In a presentation Marsh made to the NMED-assembled task force for the Corrales Air Toxics Study, he noted that “Dr. Don Fisher, a physician on Intel’s payroll, claims that carbonyl fluoride cannot be formed or exist long enough to be measured. Yet as a scientist, I am swayed by experimental evidence to the contrary. Intel’s own third quarter report for 2003 includes TRC stack testing data in which carbonyl fluoride was measured on Scrubber 8s.4.2ab at 2,280 parts per billion, and again later at the same scrubber at more than 1,600 parts per billion.

“This is the same Central Utility Building scrubber that is closest to Corrales residential area, whose malfunctions (according to Intel whistle-blowers) have been the source of many of the toxic pollutants that reach Corrales.”

Marsh’s paper for the task force then referenced a published article, “Using a Catalytic Technique to Abate PFC Emissions in a 300-mm Etch Tool,” which he said “provides additional proof that carbonyl fluoride is formed in semiconductor manufacturing processes.

“In fact, that article discusses how the toxic carbonyl fluoride byproduct of the semiconductor manufacturing process can be removed by a pre-treatment scrubber.”

Marsh took Intel to task for denying it releases such toxins. “Intel continues to deny that it is the source of the phosgene that was found hundreds of times by its own contractor on Intel property and in nearby neighborhoods. Yet there can be no question that Intel releases flourophosgene, which is as toxic as phosgene or perhaps even worse, as its production is accompanied by hydrogen fluoride.

“Moreover, published symptoms of exposure to flourophosgene are identical to those reported in the [CRCAW-distributed] Corrales Health Survey by hundreds of residents who live near Intel,” Marsh reported in his 2004 presentation.

“So whether it’s phosgene or flourophosgene, there can be no doubt that Intel is the source of the toxic compounds” which he thinks have caused Corrales residents’ illnesses.

After reviewing the ATSDR draft report last month, Marsh reflected on the situation in which Corrales residents find themselves. “A terrible mistake was made when Intel was allowed to build one of the world’s largest semiconductor manufacturing plants within several hundred yards of existing residential areas.

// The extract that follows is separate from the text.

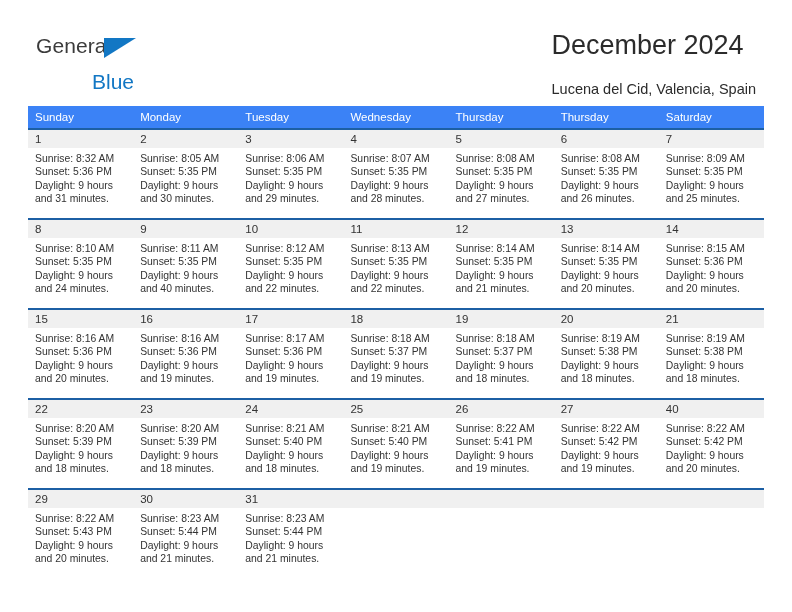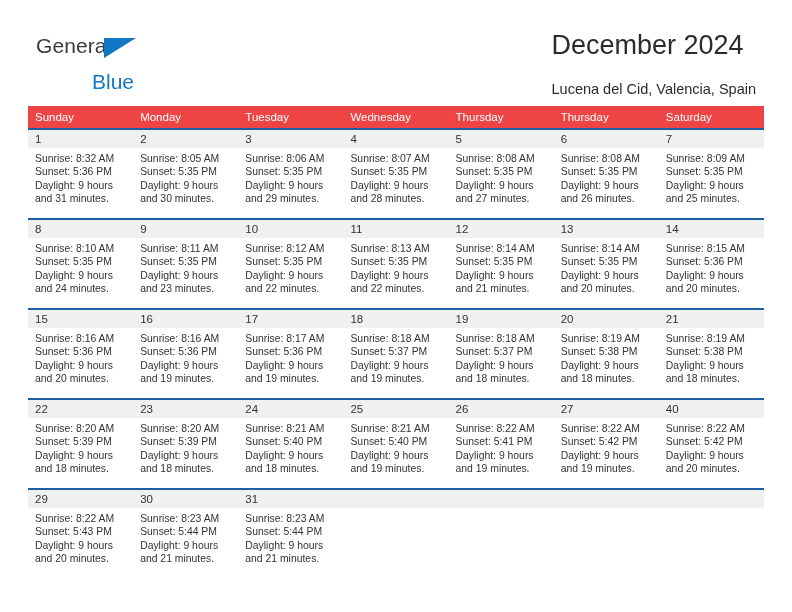"Sunday" .calendar th { background: #ef4444 -> #3b82f6 }
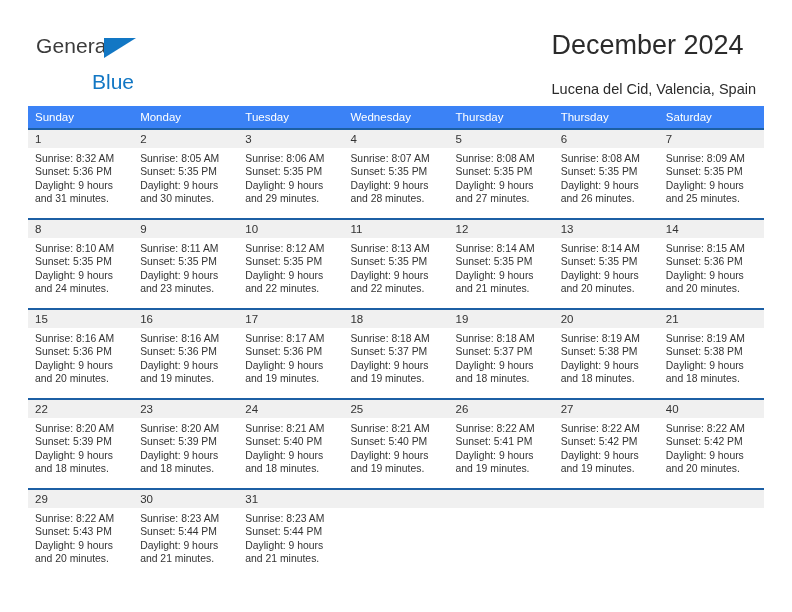"and 23 minutes." div { text: 23 -> 40 }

“That mistake was compounded when NMED was given the political mission of protecting Intel as its client, even at the expense of public health and the environment. NMED’s approval of Intel’s ‘minor source’ permit, and its automatic granting of any and all permit changes requested by Intel, led us to seek ATSDR’s help,” Marsh observed.

“Although we’re pleased with many of ATSDR’s initial findings, we hope our input to their draft report will help them to identify Intel as a source of our pollution problem, and then persuade NMED and Intel to work with us to restore the clean air we enjoyed before Intel’s arrival.”